No me hace ninguna gracia que haya un roto en la capa de ozono y estoy dispuesto a firmar los manifiestos que hagan falta para remendar el agujero asesino. Más aún, cuando me enteré de la culpabilidad de los aerosoles entré en el cuarto de baño en plan blade runner, dispuesto a retirar todos aquellos artefactos capaces de bombardear ese gas inerte con nombre de trabalenguas: clorofluorocarburo-no-sé-qué. Tenía noticias de que los sprays eran peligrosos en las pequeñas distancias, utilizados en la típica postura del suicida, a menos de 15 centímetros del cuerpo. Lo advierten todos los prospectos. No sabía que eran capaces de hacer diana a 15 kilómetros de la Tierra.
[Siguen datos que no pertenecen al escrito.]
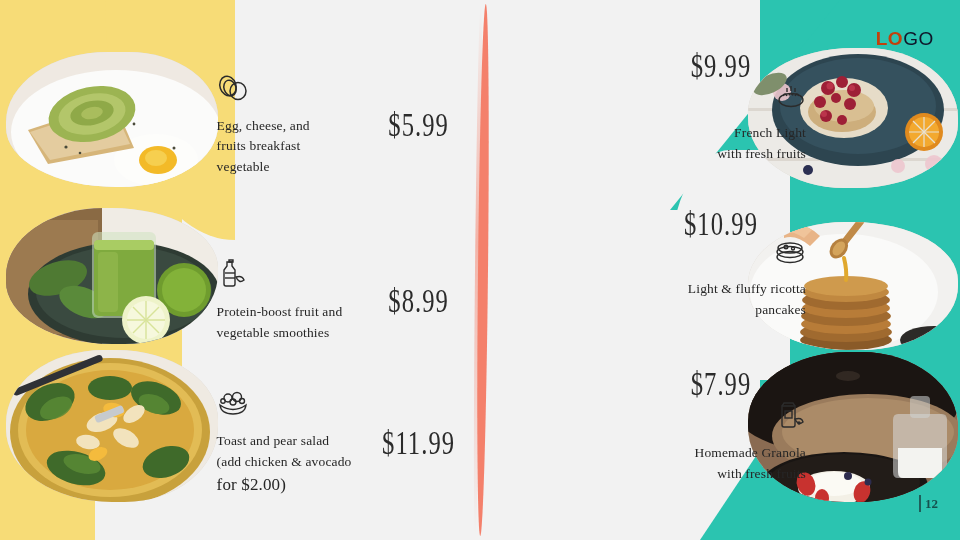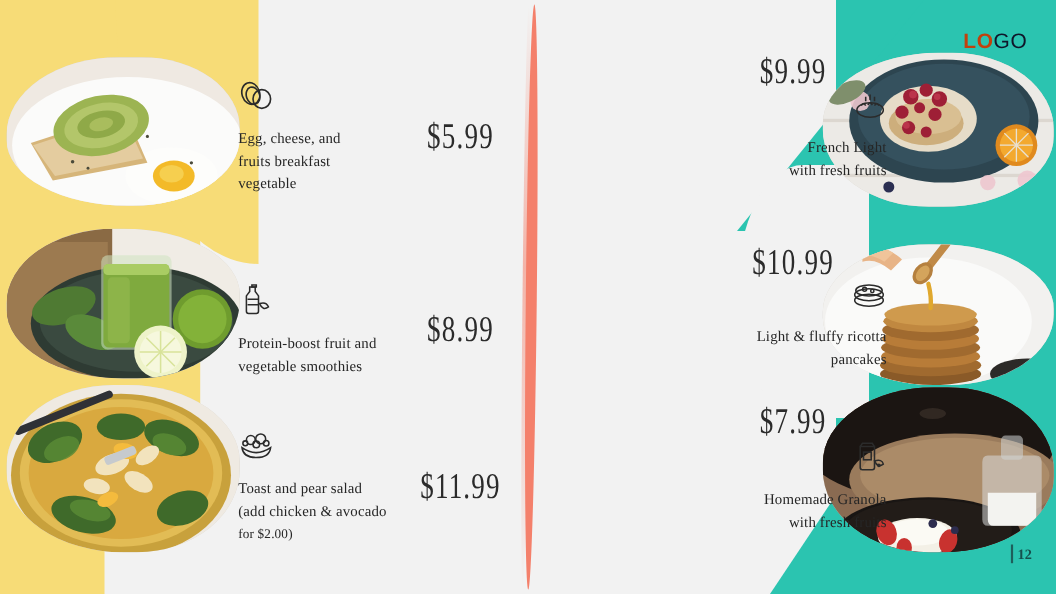"$10.99" div.row { top: 224px -> 208px }
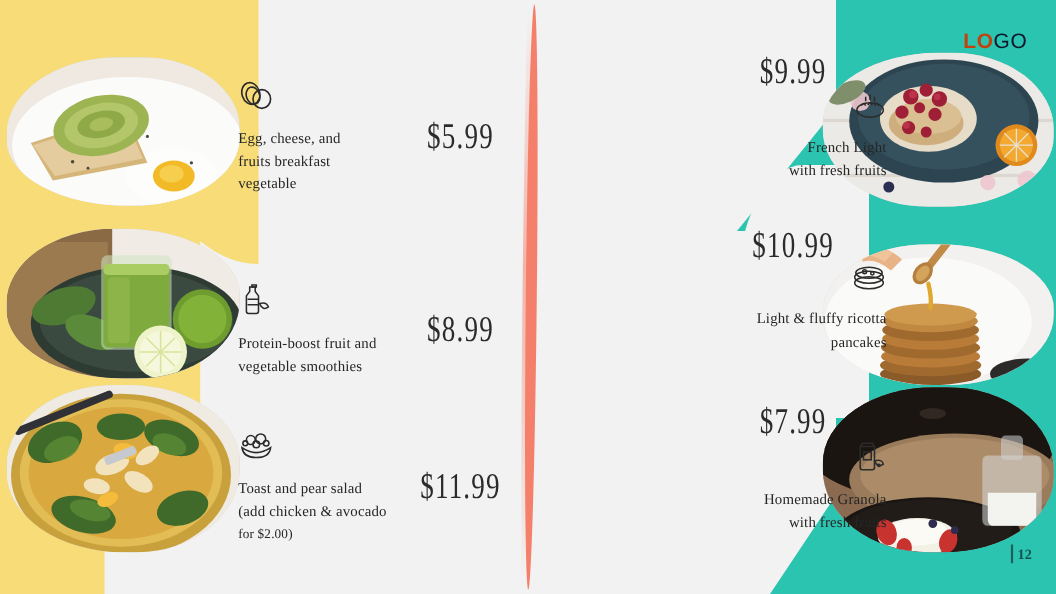"for $2.00)" .name .sub { font-size: 12px -> 17px }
Como arma corta irritaban los ojos, quemaban los sobacos, desertizaban el cuero cabelludo, cortaban la respiración. Como artillería de largo alcance ridiculizan a los más feroces misiles tierra-aire.Tengo un tercer motivo personal contra los aerosoles porque me humillaron muchas veces. Cuando confundo la batería de sprays y en lugar de espuma de afeitar sale un fogonazo de laca ultrafuerte, o una tufarada de colonia abrasante contra tu quemadura favorita. Lo más ridículo fue cuando disparé un spray para teñir de verde rabioso las crestas posmodernas contra un perplejo tresillo de imitación chester.

Ahora bien, no es tan sencillo desengancharse de la adicción al gas inerte. Es una decisión que cambiará tu vida doméstica, que alterará tus rutinas más íntimas, capaz de precipitarte en el caos y en la zafiedad. Además del agujero en la capa de ozono, los aerosoles también pueden provocar un agujero higiénico. Tendrás que inventar nuevos métodos de afeitarte, de lavarte el pelo, de lacar el peinado, de limpiar los tresillos, de matar los olores, de cazar insectos, de cegar a los violadores, de abrillantar los muebles, de embalsamar la espalda. Y lo más lamentable: adiós a la escritura callejera, a las denuncias del spray, a la estética de la pintada. No vale eso de denunciar el agujero de ozono con un graffiti de aerosol.